- [Exercise requirements]: A bare number is required: the count of lines in the material below that hold the word "structured".

- [Information provided]:
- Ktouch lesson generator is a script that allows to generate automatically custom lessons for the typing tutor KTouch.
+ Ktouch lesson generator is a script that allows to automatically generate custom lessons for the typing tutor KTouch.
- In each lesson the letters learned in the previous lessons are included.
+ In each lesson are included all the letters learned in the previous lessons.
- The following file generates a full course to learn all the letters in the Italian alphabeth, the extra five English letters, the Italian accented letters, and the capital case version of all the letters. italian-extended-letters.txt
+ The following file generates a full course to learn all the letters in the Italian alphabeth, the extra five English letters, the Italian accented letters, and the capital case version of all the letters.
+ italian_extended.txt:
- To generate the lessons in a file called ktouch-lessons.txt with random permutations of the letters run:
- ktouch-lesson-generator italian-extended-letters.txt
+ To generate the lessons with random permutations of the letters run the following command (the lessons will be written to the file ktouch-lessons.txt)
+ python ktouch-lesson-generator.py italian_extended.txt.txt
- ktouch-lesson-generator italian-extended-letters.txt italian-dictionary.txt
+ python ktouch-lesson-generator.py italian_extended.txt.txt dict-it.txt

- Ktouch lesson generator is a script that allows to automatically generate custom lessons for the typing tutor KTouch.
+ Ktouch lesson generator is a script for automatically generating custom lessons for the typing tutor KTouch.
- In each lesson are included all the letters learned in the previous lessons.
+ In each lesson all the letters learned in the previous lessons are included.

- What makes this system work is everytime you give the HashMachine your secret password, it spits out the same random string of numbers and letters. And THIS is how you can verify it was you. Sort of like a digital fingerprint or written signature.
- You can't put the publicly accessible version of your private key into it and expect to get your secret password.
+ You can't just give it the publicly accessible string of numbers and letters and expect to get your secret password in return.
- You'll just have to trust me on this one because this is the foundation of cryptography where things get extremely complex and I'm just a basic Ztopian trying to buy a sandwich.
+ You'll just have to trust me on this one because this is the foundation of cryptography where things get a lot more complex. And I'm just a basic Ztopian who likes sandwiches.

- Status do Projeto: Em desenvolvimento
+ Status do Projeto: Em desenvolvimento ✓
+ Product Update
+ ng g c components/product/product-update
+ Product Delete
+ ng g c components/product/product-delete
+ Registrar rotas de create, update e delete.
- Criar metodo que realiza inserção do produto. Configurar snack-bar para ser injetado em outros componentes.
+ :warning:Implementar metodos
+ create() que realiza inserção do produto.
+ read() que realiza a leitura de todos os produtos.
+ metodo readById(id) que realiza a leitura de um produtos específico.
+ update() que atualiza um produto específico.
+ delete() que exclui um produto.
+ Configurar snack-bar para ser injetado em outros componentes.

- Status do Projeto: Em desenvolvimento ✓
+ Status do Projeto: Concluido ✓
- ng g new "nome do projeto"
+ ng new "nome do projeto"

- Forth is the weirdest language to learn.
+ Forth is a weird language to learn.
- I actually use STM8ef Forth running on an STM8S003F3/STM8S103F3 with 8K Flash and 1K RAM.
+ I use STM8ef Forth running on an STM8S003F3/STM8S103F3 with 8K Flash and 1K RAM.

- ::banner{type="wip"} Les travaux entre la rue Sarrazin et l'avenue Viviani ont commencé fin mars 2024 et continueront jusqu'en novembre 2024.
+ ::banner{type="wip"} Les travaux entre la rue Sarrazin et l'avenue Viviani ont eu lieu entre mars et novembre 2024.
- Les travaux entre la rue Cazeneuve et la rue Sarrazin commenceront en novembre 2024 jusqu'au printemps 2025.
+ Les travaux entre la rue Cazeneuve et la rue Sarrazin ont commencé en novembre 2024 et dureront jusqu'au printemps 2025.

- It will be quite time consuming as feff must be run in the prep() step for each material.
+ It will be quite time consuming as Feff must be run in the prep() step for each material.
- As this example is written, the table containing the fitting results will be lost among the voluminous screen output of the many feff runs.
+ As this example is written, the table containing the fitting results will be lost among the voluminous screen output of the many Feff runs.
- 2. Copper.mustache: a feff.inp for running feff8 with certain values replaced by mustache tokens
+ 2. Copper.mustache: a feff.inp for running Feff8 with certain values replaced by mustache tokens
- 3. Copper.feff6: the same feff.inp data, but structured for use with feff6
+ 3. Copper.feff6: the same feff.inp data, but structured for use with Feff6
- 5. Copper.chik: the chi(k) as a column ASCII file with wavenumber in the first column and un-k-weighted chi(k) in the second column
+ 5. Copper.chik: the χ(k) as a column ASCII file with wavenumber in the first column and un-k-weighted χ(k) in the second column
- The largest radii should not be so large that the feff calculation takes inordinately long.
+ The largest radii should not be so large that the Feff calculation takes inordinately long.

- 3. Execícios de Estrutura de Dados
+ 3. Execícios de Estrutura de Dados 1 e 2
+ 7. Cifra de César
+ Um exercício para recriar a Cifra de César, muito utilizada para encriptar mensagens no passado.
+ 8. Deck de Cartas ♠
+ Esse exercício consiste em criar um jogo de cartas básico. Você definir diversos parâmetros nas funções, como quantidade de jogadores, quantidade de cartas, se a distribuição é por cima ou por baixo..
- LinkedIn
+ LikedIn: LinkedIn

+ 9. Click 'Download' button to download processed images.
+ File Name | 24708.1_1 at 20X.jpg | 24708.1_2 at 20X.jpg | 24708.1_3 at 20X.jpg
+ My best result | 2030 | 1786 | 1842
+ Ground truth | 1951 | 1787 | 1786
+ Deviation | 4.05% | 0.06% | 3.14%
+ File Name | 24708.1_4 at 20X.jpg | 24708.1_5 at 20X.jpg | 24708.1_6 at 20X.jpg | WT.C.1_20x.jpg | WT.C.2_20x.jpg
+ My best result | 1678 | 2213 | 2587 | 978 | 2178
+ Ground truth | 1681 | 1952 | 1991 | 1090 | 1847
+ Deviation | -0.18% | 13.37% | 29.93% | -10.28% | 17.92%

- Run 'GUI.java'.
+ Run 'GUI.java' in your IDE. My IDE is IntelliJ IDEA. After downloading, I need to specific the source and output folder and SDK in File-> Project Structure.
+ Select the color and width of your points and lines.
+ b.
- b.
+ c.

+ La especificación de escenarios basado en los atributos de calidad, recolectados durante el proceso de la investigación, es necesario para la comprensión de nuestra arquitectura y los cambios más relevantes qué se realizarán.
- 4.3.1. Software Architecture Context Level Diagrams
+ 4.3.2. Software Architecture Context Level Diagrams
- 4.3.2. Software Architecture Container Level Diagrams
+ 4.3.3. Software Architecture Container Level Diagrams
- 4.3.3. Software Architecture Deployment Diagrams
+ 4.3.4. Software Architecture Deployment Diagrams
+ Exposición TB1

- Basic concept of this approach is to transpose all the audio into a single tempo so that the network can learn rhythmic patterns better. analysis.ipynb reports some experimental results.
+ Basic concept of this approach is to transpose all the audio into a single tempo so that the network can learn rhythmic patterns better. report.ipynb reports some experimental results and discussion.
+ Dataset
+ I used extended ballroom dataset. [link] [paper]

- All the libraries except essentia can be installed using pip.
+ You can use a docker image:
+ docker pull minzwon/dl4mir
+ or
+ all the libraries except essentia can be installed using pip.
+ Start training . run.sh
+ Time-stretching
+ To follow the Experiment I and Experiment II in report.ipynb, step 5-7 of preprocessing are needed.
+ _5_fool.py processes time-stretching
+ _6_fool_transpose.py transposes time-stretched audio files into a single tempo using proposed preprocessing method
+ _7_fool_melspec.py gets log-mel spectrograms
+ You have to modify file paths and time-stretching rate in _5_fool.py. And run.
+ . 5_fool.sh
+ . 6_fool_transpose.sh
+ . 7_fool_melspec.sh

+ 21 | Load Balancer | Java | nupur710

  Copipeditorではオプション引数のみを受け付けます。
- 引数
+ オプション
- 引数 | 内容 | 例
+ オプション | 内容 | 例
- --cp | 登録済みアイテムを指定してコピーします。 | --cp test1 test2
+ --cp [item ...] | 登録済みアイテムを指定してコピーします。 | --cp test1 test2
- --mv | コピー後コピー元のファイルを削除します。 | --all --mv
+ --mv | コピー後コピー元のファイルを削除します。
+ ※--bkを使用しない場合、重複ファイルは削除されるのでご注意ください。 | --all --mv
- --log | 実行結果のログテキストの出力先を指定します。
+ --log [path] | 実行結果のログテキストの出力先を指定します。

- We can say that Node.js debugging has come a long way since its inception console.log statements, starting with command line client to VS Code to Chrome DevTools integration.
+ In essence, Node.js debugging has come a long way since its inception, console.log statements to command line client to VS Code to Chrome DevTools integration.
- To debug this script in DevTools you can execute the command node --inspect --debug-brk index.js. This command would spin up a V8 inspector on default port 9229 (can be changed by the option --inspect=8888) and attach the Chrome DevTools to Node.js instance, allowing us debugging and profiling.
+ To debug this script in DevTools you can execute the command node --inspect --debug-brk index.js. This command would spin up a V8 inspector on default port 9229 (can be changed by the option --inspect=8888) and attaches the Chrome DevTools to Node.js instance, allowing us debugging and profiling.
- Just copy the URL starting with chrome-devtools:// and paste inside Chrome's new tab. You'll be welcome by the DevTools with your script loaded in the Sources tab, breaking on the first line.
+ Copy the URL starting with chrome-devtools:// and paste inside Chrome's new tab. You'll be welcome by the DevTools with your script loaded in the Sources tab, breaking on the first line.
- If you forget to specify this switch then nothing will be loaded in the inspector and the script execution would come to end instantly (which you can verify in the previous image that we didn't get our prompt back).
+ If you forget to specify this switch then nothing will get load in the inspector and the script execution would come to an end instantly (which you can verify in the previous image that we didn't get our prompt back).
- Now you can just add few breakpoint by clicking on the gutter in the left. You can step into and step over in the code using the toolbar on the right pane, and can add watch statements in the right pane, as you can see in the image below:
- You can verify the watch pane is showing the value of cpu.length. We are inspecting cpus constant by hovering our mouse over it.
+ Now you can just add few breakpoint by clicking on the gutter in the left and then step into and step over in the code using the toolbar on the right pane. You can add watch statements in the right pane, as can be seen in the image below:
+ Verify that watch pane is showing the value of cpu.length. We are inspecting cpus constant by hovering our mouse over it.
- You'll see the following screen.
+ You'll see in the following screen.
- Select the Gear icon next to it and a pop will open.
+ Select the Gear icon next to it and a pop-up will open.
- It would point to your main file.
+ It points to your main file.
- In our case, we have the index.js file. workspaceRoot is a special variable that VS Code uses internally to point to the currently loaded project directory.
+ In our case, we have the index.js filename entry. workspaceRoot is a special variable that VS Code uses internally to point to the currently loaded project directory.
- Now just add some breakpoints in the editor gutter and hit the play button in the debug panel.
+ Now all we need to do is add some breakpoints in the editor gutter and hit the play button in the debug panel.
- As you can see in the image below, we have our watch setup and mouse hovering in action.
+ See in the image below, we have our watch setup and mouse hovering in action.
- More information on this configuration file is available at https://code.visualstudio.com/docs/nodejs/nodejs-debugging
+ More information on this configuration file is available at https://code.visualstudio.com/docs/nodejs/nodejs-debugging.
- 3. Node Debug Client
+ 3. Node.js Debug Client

- [Result for this task]: 2